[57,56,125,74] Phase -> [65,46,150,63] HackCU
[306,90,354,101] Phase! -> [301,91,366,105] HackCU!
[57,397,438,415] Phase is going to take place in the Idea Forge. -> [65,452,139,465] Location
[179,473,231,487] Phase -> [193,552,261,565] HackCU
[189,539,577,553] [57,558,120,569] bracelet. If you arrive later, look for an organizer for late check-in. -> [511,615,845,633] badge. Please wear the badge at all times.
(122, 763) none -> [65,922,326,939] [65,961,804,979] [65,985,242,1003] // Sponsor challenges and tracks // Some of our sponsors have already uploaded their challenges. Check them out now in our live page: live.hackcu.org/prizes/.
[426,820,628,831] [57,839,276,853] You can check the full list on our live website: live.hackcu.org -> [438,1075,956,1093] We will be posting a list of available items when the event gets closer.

What is needed: Find "[57,397,438,415] Phase is" in the material above; set down exactly the line holding it and every line after it, through the last, and no others.

Task result:
[57,397,438,415] Phase is going to take place in the Idea Forge. -> [65,452,139,465] Location
[179,473,231,487] Phase -> [193,552,261,565] HackCU
[189,539,577,553] [57,558,120,569] bracelet. If you arrive later, look for an organizer for late check-in. -> [511,615,845,633] badge. Please wear the badge at all times.
(122, 763) none -> [65,922,326,939] [65,961,804,979] [65,985,242,1003] // Sponsor challenges and tracks // Some of our sponsors have already uploaded their challenges. Check them out now in our live page: live.hackcu.org/prizes/.
[426,820,628,831] [57,839,276,853] You can check the full list on our live website: live.hackcu.org -> [438,1075,956,1093] We will be posting a list of available items when the event gets closer.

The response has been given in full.